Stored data
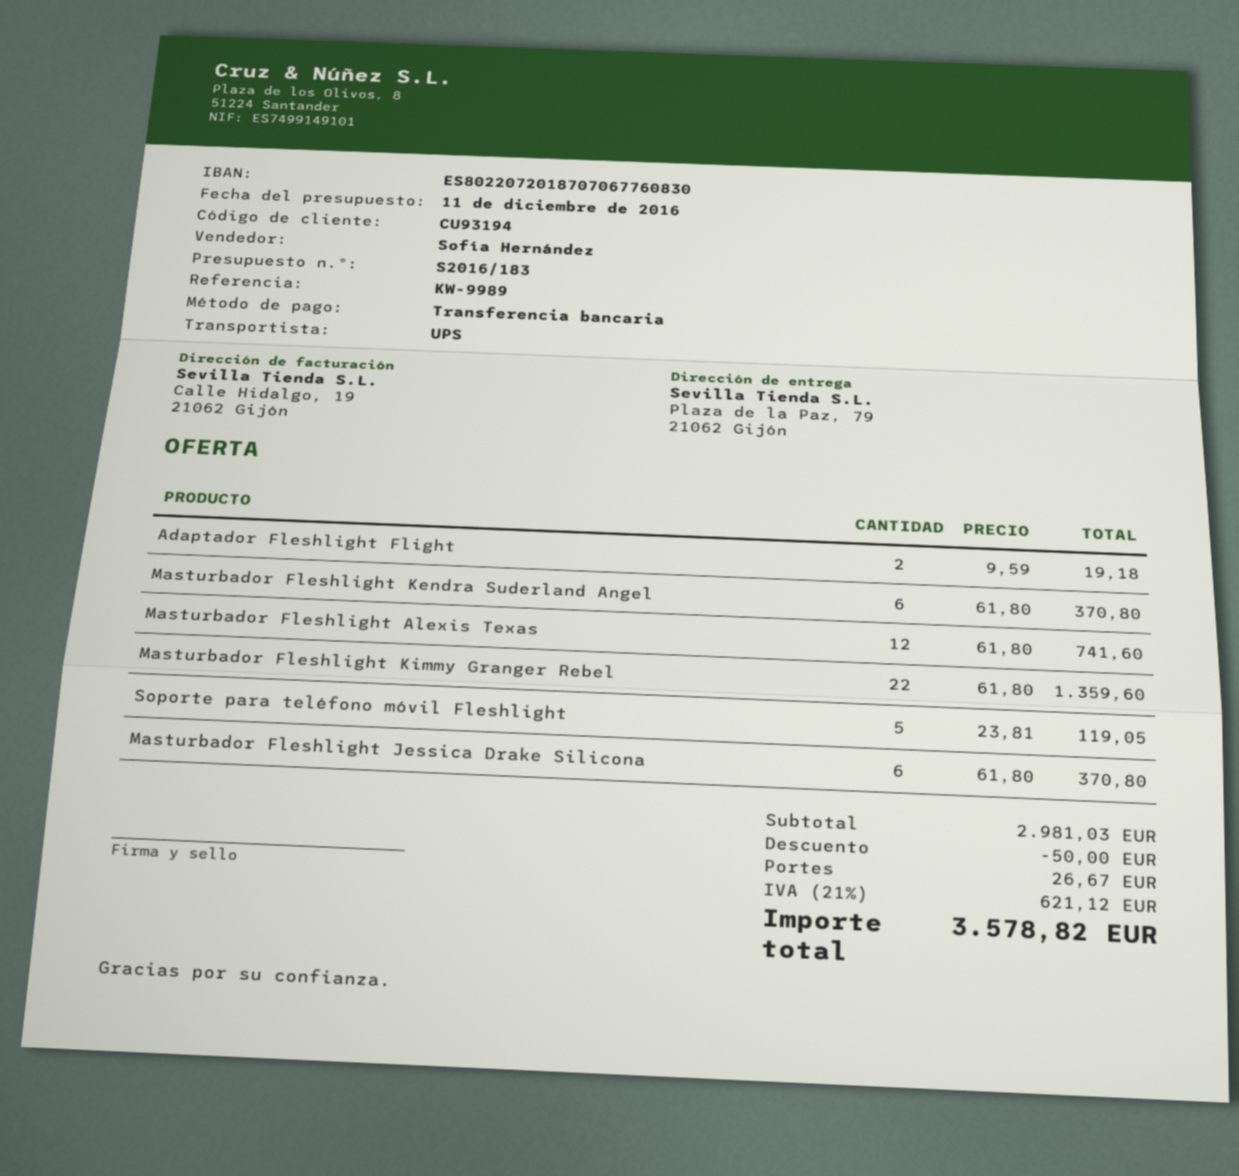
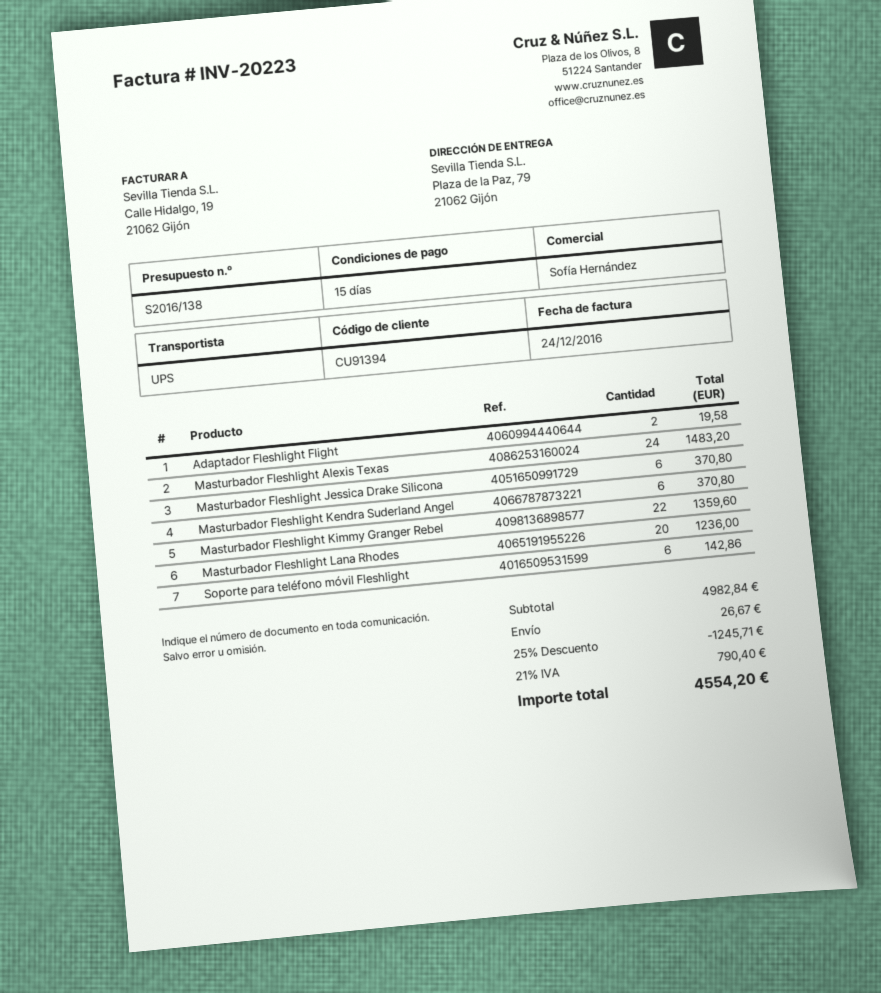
quote number: S2016/183 -> S2016/138
customer number: CU93194 -> CU91394
Adaptador Fleshlight Flight: 2 for 19.18 -> 2 for 19.58
Masturbador Fleshlight Alexis Texas: 12 for 741.60 -> 24 for 1483.20
Soporte para teléfono móvil Fleshlight: 5 for 119.05 -> 6 for 142.86
Masturbador Fleshlight Lana Rhodes: none -> 20 for 1236.00
subtotal: 2981.03 -> 4982.84
discount: 50.00 -> 1245.71
tax: 21% = 621.12 -> 21% = 790.40
total: 3578.82 -> 4554.20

**TASK TO CARRY OUT**
Without copying any images, transcribe the records exactly as they stand.

**TASK OUTPUT**
quote number: S2016/183 -> S2016/138
customer number: CU93194 -> CU91394
Adaptador Fleshlight Flight: 2 for 19.18 -> 2 for 19.58
Masturbador Fleshlight Alexis Texas: 12 for 741.60 -> 24 for 1483.20
Soporte para teléfono móvil Fleshlight: 5 for 119.05 -> 6 for 142.86
Masturbador Fleshlight Lana Rhodes: none -> 20 for 1236.00
subtotal: 2981.03 -> 4982.84
discount: 50.00 -> 1245.71
tax: 21% = 621.12 -> 21% = 790.40
total: 3578.82 -> 4554.20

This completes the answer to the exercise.